Work to be completed ▸
Each line from the one that holds "align-items: flex-end ->" to the end of the records is to be retyped exactly. Pictures are not part of the copy.

[Web document revisions]
>>>
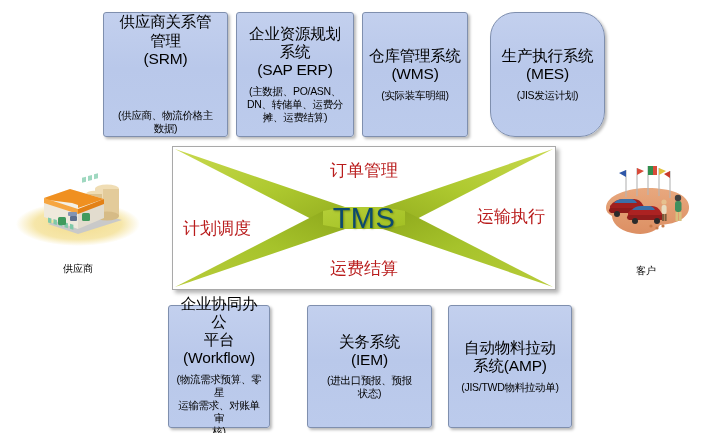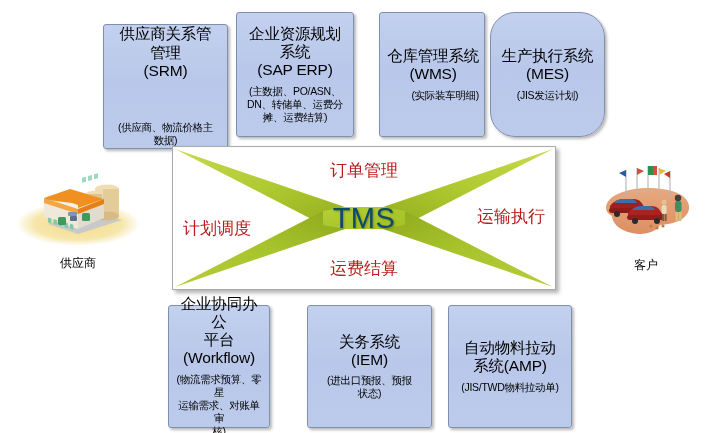"供应商关系管" div.sys-box { top: 24px -> 12px }
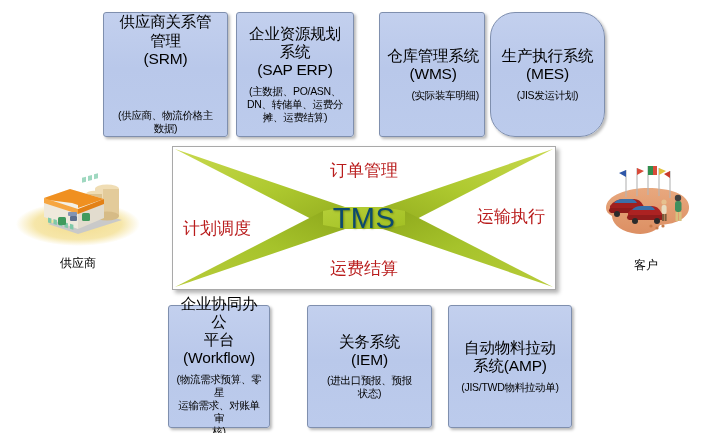"仓库管理系统" div.sys-box { align-items: flex-end -> none; left: 379px -> 362px }
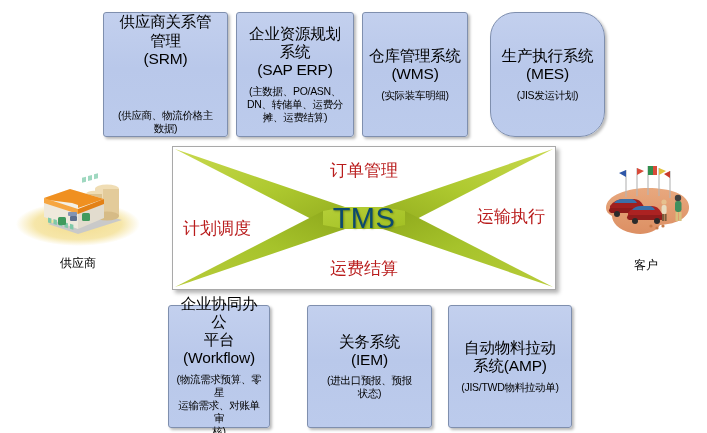"供应商" .endpoint-label { font-size: 12px -> 10px; margin-top: 1px -> 8px }
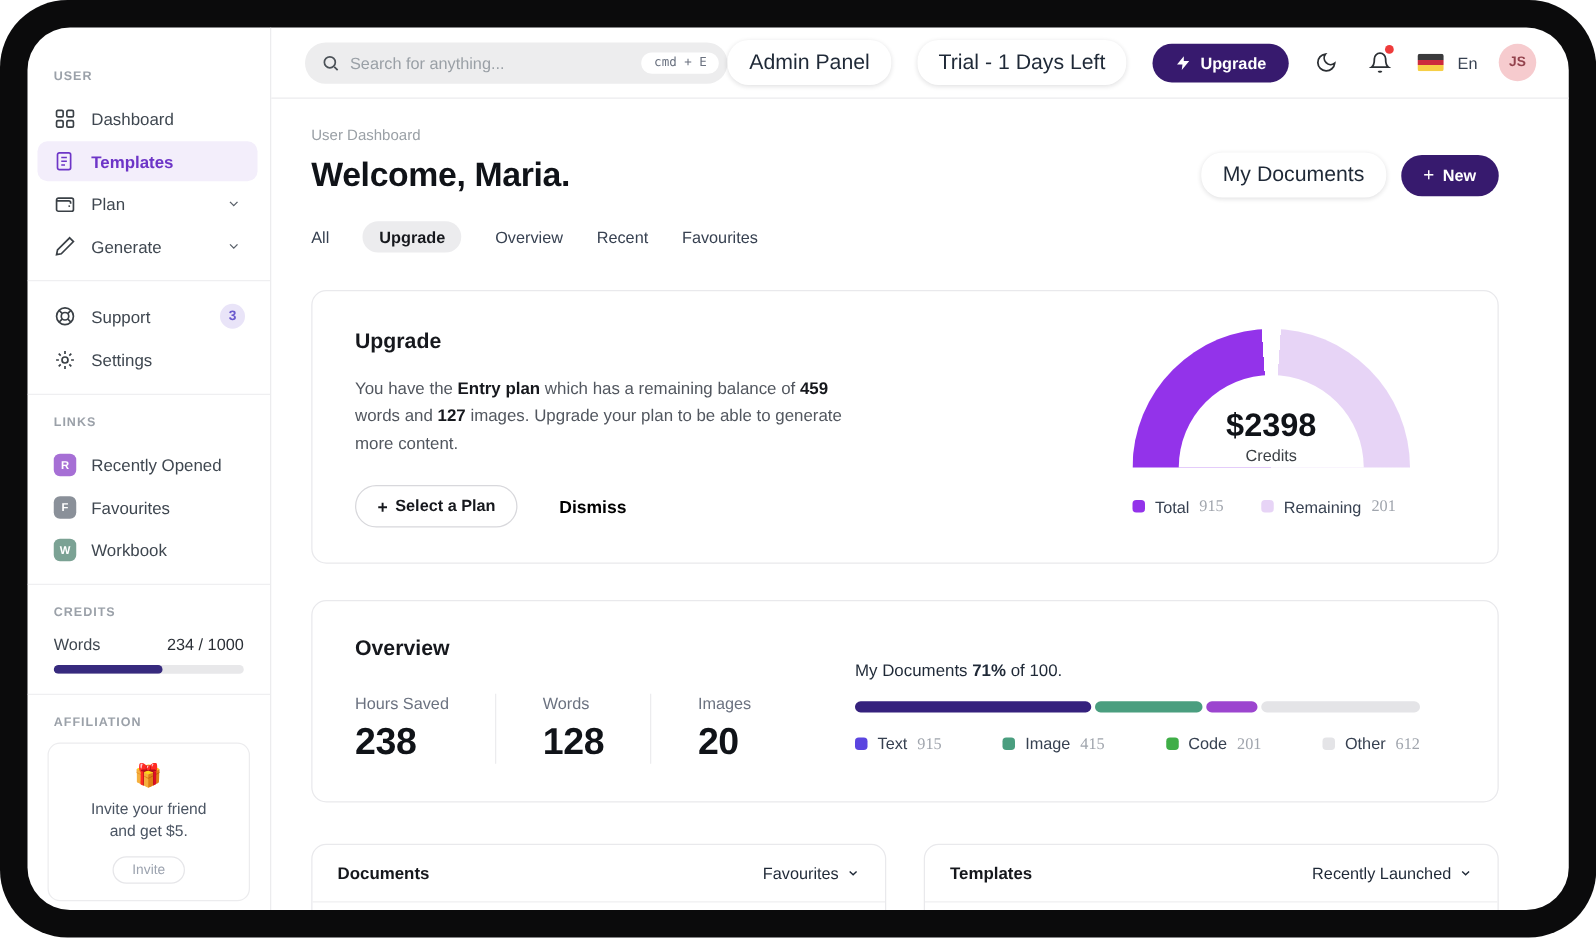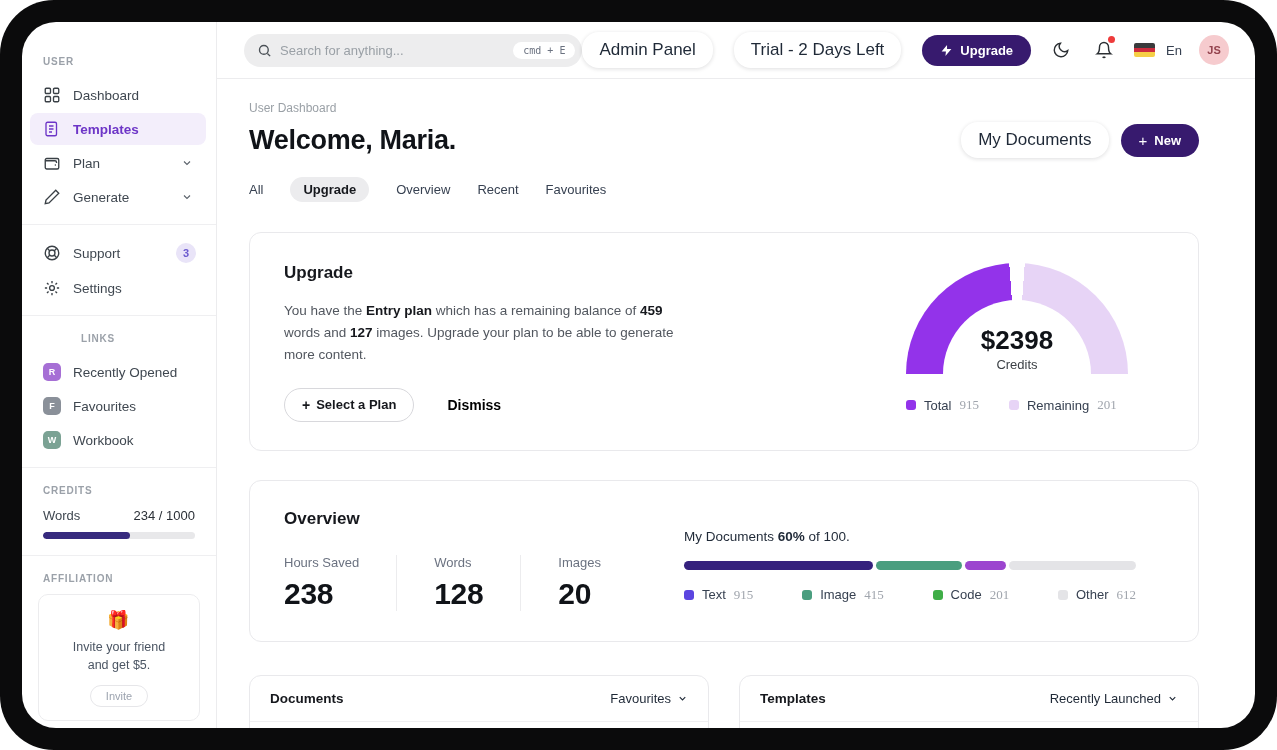"Trial - 2 Days Left" span.pill-white { text: 2 -> 1 }
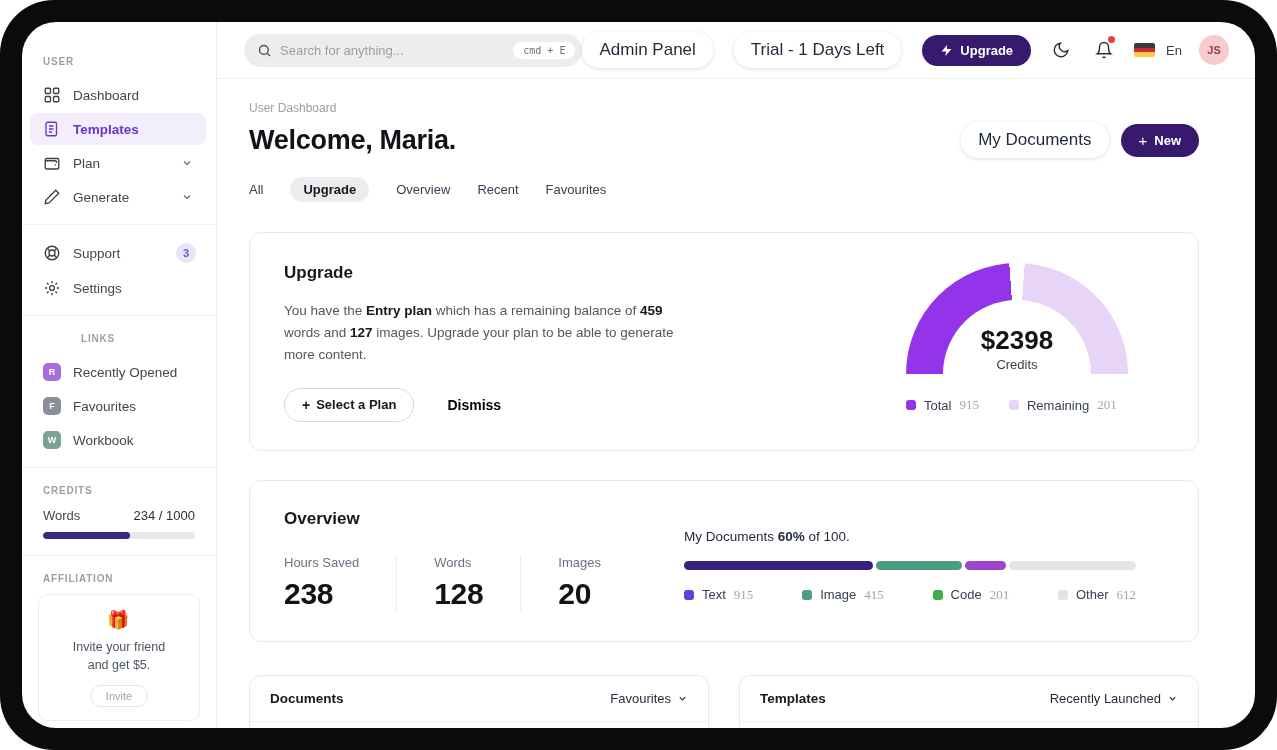"LINKS" div.sec-label { margin-left: 38px -> none }
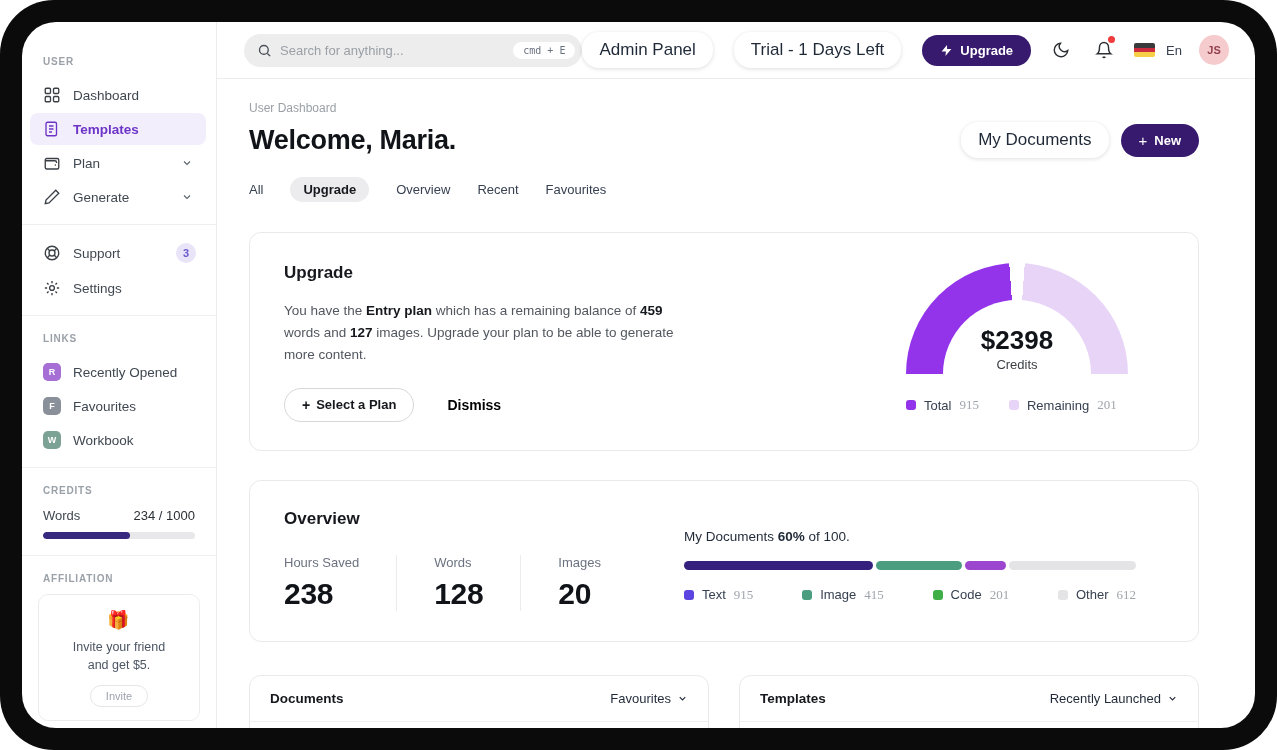"60%" b { text: 60% -> 71% }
<<<
Answer box ▸
"仓库管理系统" div.sys-box { align-items: flex-end -> none; left: 379px -> 362px }
"供应商" .endpoint-label { font-size: 12px -> 10px; margin-top: 1px -> 8px }
"Trial - 2 Days Left" span.pill-white { text: 2 -> 1 }
"LINKS" div.sec-label { margin-left: 38px -> none }
"60%" b { text: 60% -> 71% }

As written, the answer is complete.